I'm not sure if rapping your water heater in a blanket is such a great idea. 
Most insulation kits that I know of cost between $50 and $100 and don't let the homeowner or tech do a visual inspection of the appliance .

Just my opinion


----------



## The Coastal Craftsman (Jun 29, 2009)

The cost savings are so Minimal its not worth it. You will spend more on a kit than the savings from using it.


----------



## ThePEBros (Nov 25, 2013)

I've also personally never seen the need for one, but with energy rising in RSA, not everyone can afford heat pumps / solar geysers, and looking at other methods. I've heard of some people having their houses caught on fire when using blankets too. I just want to be a bit more informed on it from the mouth of guys who have tried it and if any one can say it works and saves money. But if not, then I will try look into other means. Recommendations?

The Plumber Bro's
The Electrician Bro's


----------



## ThePEBros (Nov 25, 2013)

PS @BC Construction. 

How do the links at the bottom of your posts work for you? I've been told to do it for my Google, but I don't know what the actual procedure behind it all is? Could you also fill me in more on that please?


----------



## SLSTech (Sep 13, 2008)

Got to agree with the above - it is not worth it & those that can actually benefit from it should be replaced

Look into Marathon water heaters - highest insulated ones around

Best tip if they want insulation (electric only) is to place a 2" piece of foam under the unit - blue or pink, not the crappy white junk, your catch pan & then the heater

As for links - it can help & the help files will tell you how exactly - basically you are just editing your signature though I am not sure you have enough posts yet to do it


----------



## Inner10 (Mar 12, 2009)

Place your hand on a water heater...notice how it doesn't feel hot?


----------



## Oconomowoc (Oct 13, 2011)

It's stupid to push a customer towards a power vent vs a standard water heater as a means of saving money based on efficiency. Idiotic is probably a better word.

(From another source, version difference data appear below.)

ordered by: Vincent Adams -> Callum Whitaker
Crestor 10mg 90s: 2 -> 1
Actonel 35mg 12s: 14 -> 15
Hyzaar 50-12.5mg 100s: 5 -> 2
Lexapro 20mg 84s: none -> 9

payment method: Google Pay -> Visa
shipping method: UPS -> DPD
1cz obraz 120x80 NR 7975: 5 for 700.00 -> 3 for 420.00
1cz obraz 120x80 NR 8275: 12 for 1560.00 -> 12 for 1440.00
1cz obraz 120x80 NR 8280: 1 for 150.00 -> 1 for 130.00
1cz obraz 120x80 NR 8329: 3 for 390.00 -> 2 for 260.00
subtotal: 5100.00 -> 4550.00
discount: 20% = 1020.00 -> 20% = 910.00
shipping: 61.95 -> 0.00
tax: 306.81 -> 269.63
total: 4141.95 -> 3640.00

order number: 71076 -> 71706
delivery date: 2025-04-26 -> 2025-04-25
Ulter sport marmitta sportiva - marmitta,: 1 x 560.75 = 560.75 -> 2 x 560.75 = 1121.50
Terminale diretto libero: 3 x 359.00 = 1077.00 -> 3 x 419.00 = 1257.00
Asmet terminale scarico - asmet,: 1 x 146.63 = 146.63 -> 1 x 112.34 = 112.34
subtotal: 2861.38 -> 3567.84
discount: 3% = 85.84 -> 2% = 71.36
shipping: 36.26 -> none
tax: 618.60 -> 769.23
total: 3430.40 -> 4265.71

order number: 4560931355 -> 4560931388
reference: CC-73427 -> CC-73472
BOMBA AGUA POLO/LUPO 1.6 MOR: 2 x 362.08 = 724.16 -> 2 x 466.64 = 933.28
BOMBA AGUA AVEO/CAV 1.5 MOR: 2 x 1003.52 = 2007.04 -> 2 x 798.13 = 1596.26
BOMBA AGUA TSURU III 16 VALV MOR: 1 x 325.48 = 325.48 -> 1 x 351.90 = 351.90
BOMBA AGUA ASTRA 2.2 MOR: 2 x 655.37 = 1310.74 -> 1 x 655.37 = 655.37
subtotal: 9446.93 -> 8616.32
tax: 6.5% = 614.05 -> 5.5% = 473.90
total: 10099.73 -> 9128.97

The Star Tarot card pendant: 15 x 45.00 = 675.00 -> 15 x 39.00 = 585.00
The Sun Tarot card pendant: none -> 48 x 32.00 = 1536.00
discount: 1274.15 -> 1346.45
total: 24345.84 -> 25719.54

A standard gas water heater is dirt cheap to run. Period. 

80% of my service calls on water heaters are on power vents. The reason to pick a power vent over a standard naturally vented water heater is to accommodate a location or if the old existing chimney isn't safe. 

To recommend it as a means of saving money based on efficiency is ridiculous. Not to mention the price difference between them etc.

Wrapping heaters.

At one time in history that actually did help but not any more. Modern day heaters have 2 part liquid closed cell insulation injected between the jacket and the tank. It's kind of like spray foaming a house.......it's highly efficient. Wrapping does nothing.


----------



## Oconomowoc (Oct 13, 2011)

About a hundred service calls a month for me.

Rheem has the least calls.

A.O. Smith has the most.

Bradford white is really good also.

Parts availability from Rheem is excellent in every respect. 

Mike


----------



## Gary H (Dec 10, 2008)

Oconomowoc said:


> About a hundred service calls a month for me.
> 
> Rheem has the least calls.
> 
> ...


That's good to know on water heaters.


----------



## Oconomowoc (Oct 13, 2011)

Gary H said:


> That's good to know on water heaters.


Selecting a water heater brand to stock and install has a lot to do with what a distributor carries and stocks. Often times this is regional. 

I for one would never put a new A.O. Smith in a customers house even if they gave me profit incentives. 
So far this year I had one warranty claim. It was a pressure switch on a power vent. Over a 100 units installed.

In 2012 I put over a 100 Rheem water heaters in. Had one service call on a defective controller. 

In 2011 I had ZERO warranty claims.

In 2010 I had ZERO warranty claims.

Last week I had 3 A.O. Smith calls both were less than 4 years old.

Bradford Whites are dam good also. Hardly ever have service calls on them.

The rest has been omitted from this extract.